Hong Kong government doubles deposit for land tenders to HK$50 million after Goldin’s abandoned Kai Tak sale

  • The new deposit amount of HK$50 million applies to land valued at HK$400 million or more
  • Rule comes into effect immediately

The Lands Department said on Thursday it is doubling the deposit for government sites put up for tender to as much as HK$50 million (US$6.3 million) after a buyer walked away from a winning bid of HK$11.1 billion for a plot of prime land in June.

The rule is effective immediately and the deposit would apply to all land sales with an estimated value of HK$400 million or more. Deposits for sites valued between HK$100 million to less than HK$400 million will range from HK$10 million to HK$40 million.
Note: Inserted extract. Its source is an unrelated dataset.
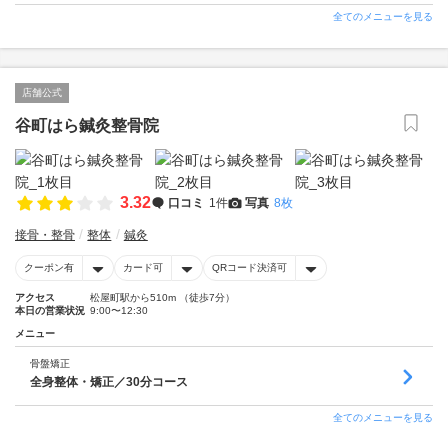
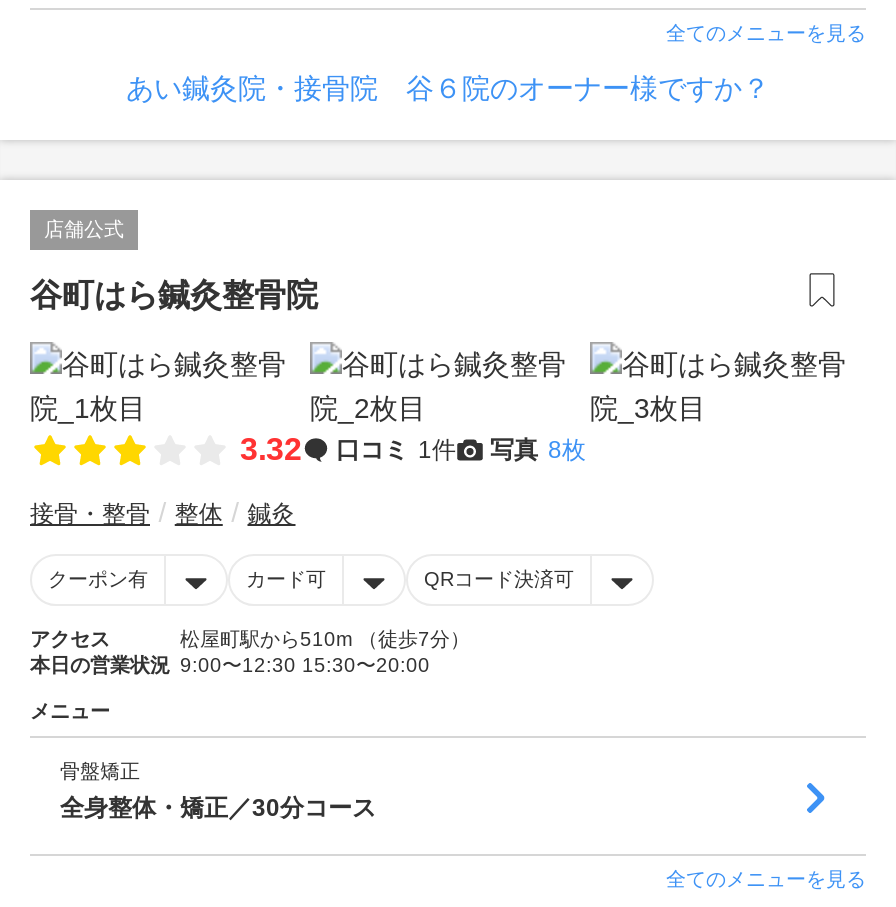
+ あい鍼灸院・接骨院 谷６院のオーナー様ですか？

- 本日の営業状況 9:00〜12:30
+ 本日の営業状況 9:00〜12:30 15:30〜20:00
The tender for the abandoned Kai Tak plot, which opens on August 9, will be the first that requires a deposit of HK$50 million as it is worth more than HK$400 million.

The successful tenderer will also be required to make a part payment amounting to 10 per cent of the winning bid minus the initial deposit within seven working days of being awarded the tender. The balance will have to paid within 28 days.

Should Hong Kong raise land tender deposits to avoid another Kai Tak fiasco?

Under the previous arrangement, the maximum initial deposit was HK$25 million and the winning bidder was only required to make a lump-sum payment within 28 days.

“The two new measures taken together will increase the cost of default by the successful tenderer, strengthening the deterrent effect and better protecting the government’s interest in the event of such a default,” the Lands Department said.

But Vincent Cheung, managing director of Vincorn Consulting and Appraisal, said the government should follow the MTR Corp and the Urban Renewal Authority by bringing in a guarantor so as to prevent the winning bidder from reneging on a sale.

“It will plug a loophole as most bidders use shell companies to bid for the sites,” he said. “It is useless for the government to sue a HK$1 company to cover the potential loss in case the site sells for a lower price in the future.”

On June 11, Goldin Financial Holdings reneged on its bid for a waterfront plot in Kai Tak, namely Area 4C Site 4, citing “social contradiction and economic instability”. It said in a stock exchange filing that the waterfront site was won by its wholly owned subsidiary, High Smart Investment, which has a total paid up share capital of HK$1, and that “no guarantee was given by the company nor any of its other group’s companies in relation to the tender”.

The HK$25 million forfeited to the government amounts to a mere 0.23 per cent of the HK$11.1 billion bid.

Cheung forecast the abandoned site would only fetch HK$8.6 billion in the resale, resulting in a possible loss of HK$2.5 billion for the government.

Stewart Leung Chi-kin, executive committee chairman of the Real Estate Developers Association of Hong Kong, said the new requirements were acceptable.

“It will not affect the bidding interest from developers. Most builders will proceed with the deal once they win a plot. The last cancellation was a rare case,” he said.

Cheung, however, said that the new rule could prove to be a deterrent for medium-sized developers, as their initial investment would be high.

But a Lands Department source disagreed, saying that “the government does not want to make entry ticket too big as it might disadvantage medium-size developers and squeeze bank liquidity”.

“Part payment of 10 per cent will also make it more difficult for the bidder to quit,” the source added.